This appeal raises the question of whether the entire controversy doctrine embraces constituent causes of action which arise during the pendency of the litigation. The issue is before us in the context of matrimonial litigation. The specific question is whether the victim of a marital tort committed during the pendency of her divorce action is precluded from later pursuing the tort claim if she has not raised or attempted to raise it in that action. Although we conclude that the entire controversy doctrine ordinarily requires joinder or attempted joinder of constituent causes arising pendente lite, we are also satisfied that in exceptional cases there may be countervailing equitable considerations which would render application of that doctrine unfair. This is such a case. Accordingly, we reverse the summary judgment appealed from, which dismissed plaintiff's tort complaint against her former husband.

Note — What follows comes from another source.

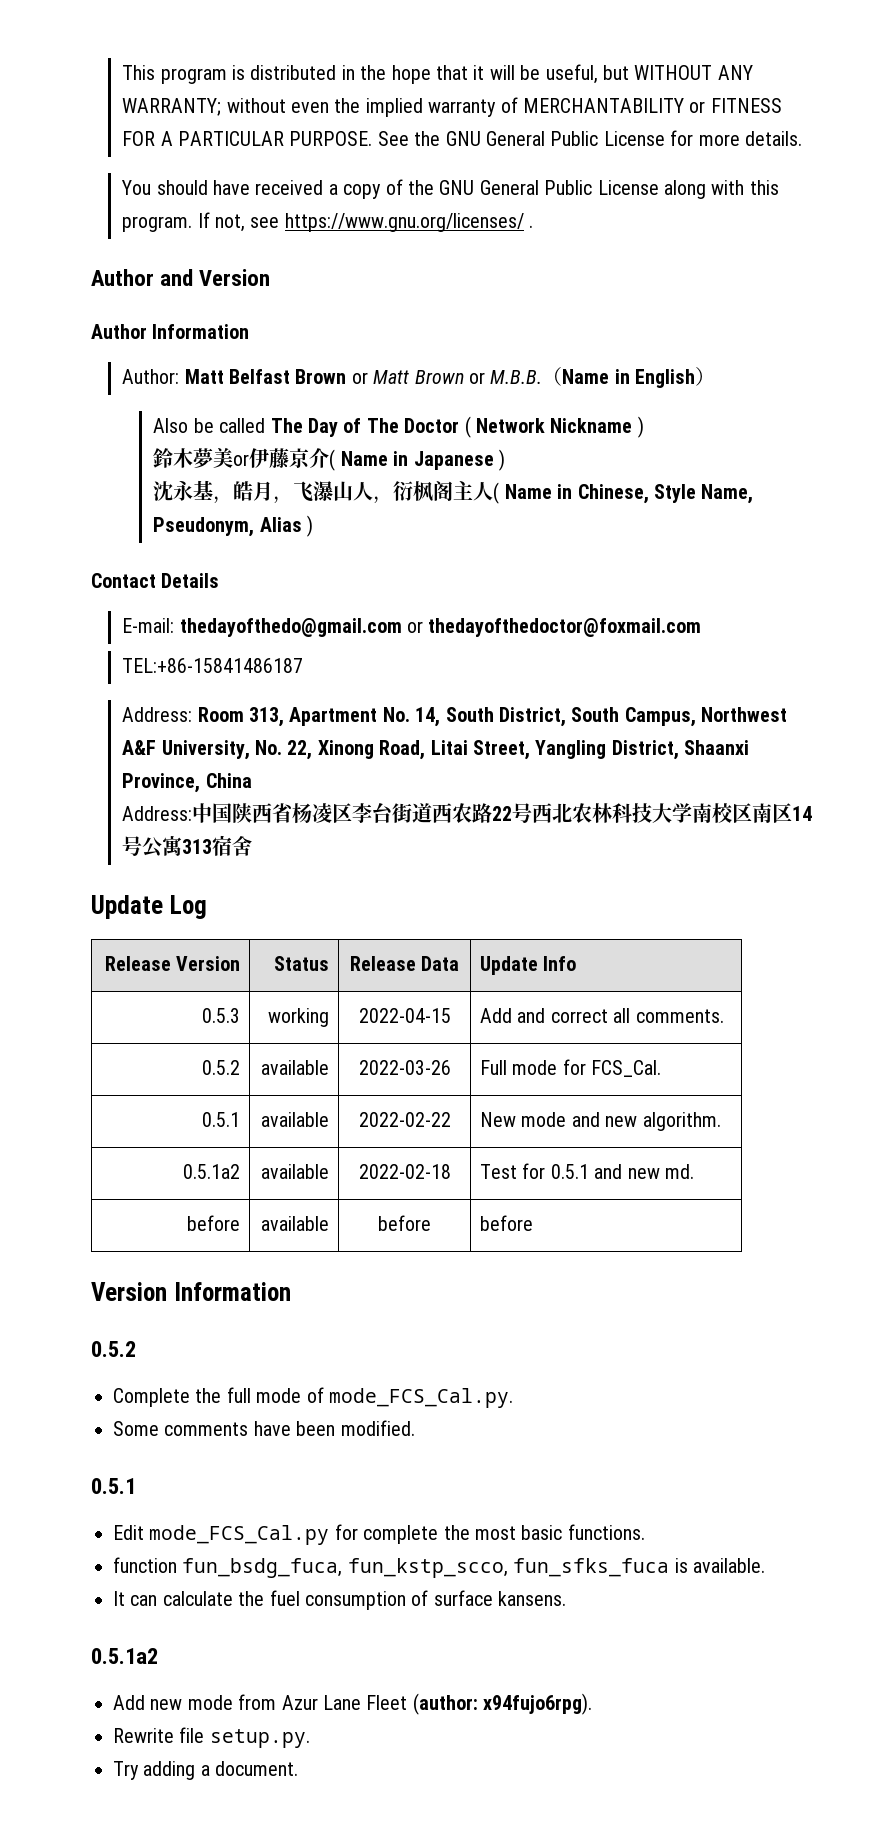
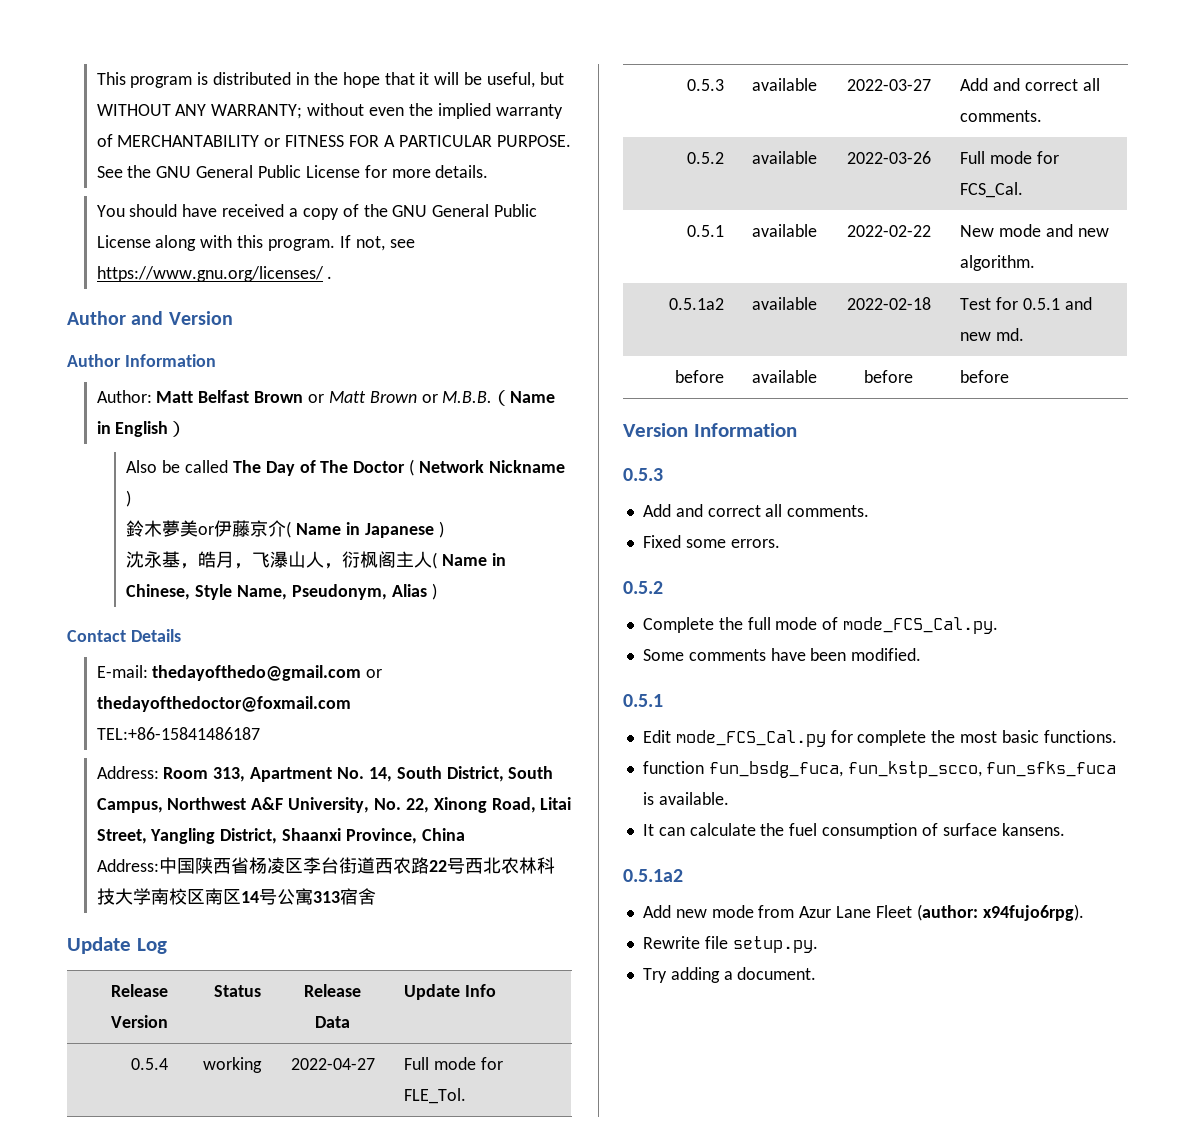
[201,1008,240,1023] 0.5.3 -> [130,1058,168,1070] 0.5.4
[358,1008,451,1023] 2022-04-15 -> [290,1058,375,1070] [404,1057,504,1070] [404,1088,467,1104] [686,79,724,91] [751,78,817,91] [846,79,931,91] 2022-04-27 | Full mode for FLE_Tol. // 0.5.3 | available | 2022-03-27
(291, 1291) none -> [623,468,663,481] [642,504,870,517] [642,535,780,548] // 0.5.3 // Add and correct all comments. // Fixed some errors.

Plaintiff Leander Brown filed a divorce complaint against defendant Kenneth A. Brown on March 27, 1981, seeking to dissolve their nearly 22-year marriage on the ground of extreme cruelty. Defendant counterclaimed, seeking a divorce on the same ground. Each also sought equitable distribution of the apparently substantial marital estate which included residences in Maplewood, New Jersey, and Oak Bluffs, Massachusetts; real property in Newark, New Jersey; and substantial personal property. The record on this appeal includes no documents or pleadings in the divorce action other than the final judgment and a later consent order, but it is represented to us that the litigation followed a typical pretrial discovery and motion pattern.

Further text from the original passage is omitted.